*Directions*: Reproduce the data that follows in its entirety, character for character.

*Listed entries*:
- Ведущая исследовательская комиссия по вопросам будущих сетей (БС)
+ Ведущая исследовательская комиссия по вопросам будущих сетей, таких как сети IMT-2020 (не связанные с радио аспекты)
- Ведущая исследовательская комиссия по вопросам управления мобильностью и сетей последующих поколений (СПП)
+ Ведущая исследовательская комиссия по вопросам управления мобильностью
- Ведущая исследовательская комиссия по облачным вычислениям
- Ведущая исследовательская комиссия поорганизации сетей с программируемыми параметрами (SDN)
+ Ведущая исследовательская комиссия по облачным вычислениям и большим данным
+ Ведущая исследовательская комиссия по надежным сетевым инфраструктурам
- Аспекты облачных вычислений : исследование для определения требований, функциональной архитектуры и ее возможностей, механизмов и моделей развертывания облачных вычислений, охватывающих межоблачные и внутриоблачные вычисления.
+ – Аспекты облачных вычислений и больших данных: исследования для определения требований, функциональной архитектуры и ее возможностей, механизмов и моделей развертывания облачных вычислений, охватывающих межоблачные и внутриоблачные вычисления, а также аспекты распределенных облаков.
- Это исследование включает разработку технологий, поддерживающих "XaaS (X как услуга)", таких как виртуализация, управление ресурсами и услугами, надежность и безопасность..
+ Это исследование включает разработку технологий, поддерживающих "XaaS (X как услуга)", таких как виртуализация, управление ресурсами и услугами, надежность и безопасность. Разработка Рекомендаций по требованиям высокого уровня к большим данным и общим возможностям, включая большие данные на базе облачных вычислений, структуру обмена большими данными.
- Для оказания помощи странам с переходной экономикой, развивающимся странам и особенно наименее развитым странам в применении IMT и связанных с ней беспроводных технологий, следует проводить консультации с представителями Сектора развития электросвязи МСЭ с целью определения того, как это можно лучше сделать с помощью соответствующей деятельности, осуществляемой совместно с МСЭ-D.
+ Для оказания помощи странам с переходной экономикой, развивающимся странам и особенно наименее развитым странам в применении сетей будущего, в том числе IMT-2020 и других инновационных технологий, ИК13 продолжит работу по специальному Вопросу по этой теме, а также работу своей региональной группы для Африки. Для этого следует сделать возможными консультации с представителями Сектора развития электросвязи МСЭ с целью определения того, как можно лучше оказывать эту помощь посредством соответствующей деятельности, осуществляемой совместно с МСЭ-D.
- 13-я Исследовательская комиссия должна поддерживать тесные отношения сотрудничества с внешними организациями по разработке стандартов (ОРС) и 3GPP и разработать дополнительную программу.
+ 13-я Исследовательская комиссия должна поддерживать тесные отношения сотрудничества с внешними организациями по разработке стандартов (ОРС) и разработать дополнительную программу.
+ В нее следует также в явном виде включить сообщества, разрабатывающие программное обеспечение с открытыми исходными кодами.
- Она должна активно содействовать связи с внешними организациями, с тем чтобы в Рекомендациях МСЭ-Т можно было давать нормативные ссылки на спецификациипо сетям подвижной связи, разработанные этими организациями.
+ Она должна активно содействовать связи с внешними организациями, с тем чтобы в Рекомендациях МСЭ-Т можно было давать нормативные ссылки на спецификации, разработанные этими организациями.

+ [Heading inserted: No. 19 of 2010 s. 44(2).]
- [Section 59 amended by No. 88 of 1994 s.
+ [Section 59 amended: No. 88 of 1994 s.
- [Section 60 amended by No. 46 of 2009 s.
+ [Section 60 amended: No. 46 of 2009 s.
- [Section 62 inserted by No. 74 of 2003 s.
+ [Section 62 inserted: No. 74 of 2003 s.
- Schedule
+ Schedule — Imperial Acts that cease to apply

*Problem solution*:
- Ведущая исследовательская комиссия по вопросам будущих сетей (БС)
+ Ведущая исследовательская комиссия по вопросам будущих сетей, таких как сети IMT-2020 (не связанные с радио аспекты)
- Ведущая исследовательская комиссия по вопросам управления мобильностью и сетей последующих поколений (СПП)
+ Ведущая исследовательская комиссия по вопросам управления мобильностью
- Ведущая исследовательская комиссия по облачным вычислениям
- Ведущая исследовательская комиссия поорганизации сетей с программируемыми параметрами (SDN)
+ Ведущая исследовательская комиссия по облачным вычислениям и большим данным
+ Ведущая исследовательская комиссия по надежным сетевым инфраструктурам
- Аспекты облачных вычислений : исследование для определения требований, функциональной архитектуры и ее возможностей, механизмов и моделей развертывания облачных вычислений, охватывающих межоблачные и внутриоблачные вычисления.
+ – Аспекты облачных вычислений и больших данных: исследования для определения требований, функциональной архитектуры и ее возможностей, механизмов и моделей развертывания облачных вычислений, охватывающих межоблачные и внутриоблачные вычисления, а также аспекты распределенных облаков.
- Это исследование включает разработку технологий, поддерживающих "XaaS (X как услуга)", таких как виртуализация, управление ресурсами и услугами, надежность и безопасность..
+ Это исследование включает разработку технологий, поддерживающих "XaaS (X как услуга)", таких как виртуализация, управление ресурсами и услугами, надежность и безопасность. Разработка Рекомендаций по требованиям высокого уровня к большим данным и общим возможностям, включая большие данные на базе облачных вычислений, структуру обмена большими данными.
- Для оказания помощи странам с переходной экономикой, развивающимся странам и особенно наименее развитым странам в применении IMT и связанных с ней беспроводных технологий, следует проводить консультации с представителями Сектора развития электросвязи МСЭ с целью определения того, как это можно лучше сделать с помощью соответствующей деятельности, осуществляемой совместно с МСЭ-D.
+ Для оказания помощи странам с переходной экономикой, развивающимся странам и особенно наименее развитым странам в применении сетей будущего, в том числе IMT-2020 и других инновационных технологий, ИК13 продолжит работу по специальному Вопросу по этой теме, а также работу своей региональной группы для Африки. Для этого следует сделать возможными консультации с представителями Сектора развития электросвязи МСЭ с целью определения того, как можно лучше оказывать эту помощь посредством соответствующей деятельности, осуществляемой совместно с МСЭ-D.
- 13-я Исследовательская комиссия должна поддерживать тесные отношения сотрудничества с внешними организациями по разработке стандартов (ОРС) и 3GPP и разработать дополнительную программу.
+ 13-я Исследовательская комиссия должна поддерживать тесные отношения сотрудничества с внешними организациями по разработке стандартов (ОРС) и разработать дополнительную программу.
+ В нее следует также в явном виде включить сообщества, разрабатывающие программное обеспечение с открытыми исходными кодами.
- Она должна активно содействовать связи с внешними организациями, с тем чтобы в Рекомендациях МСЭ-Т можно было давать нормативные ссылки на спецификациипо сетям подвижной связи, разработанные этими организациями.
+ Она должна активно содействовать связи с внешними организациями, с тем чтобы в Рекомендациях МСЭ-Т можно было давать нормативные ссылки на спецификации, разработанные этими организациями.

+ [Heading inserted: No. 19 of 2010 s. 44(2).]
- [Section 59 amended by No. 88 of 1994 s.
+ [Section 59 amended: No. 88 of 1994 s.
- [Section 60 amended by No. 46 of 2009 s.
+ [Section 60 amended: No. 46 of 2009 s.
- [Section 62 inserted by No. 74 of 2003 s.
+ [Section 62 inserted: No. 74 of 2003 s.
- Schedule
+ Schedule — Imperial Acts that cease to apply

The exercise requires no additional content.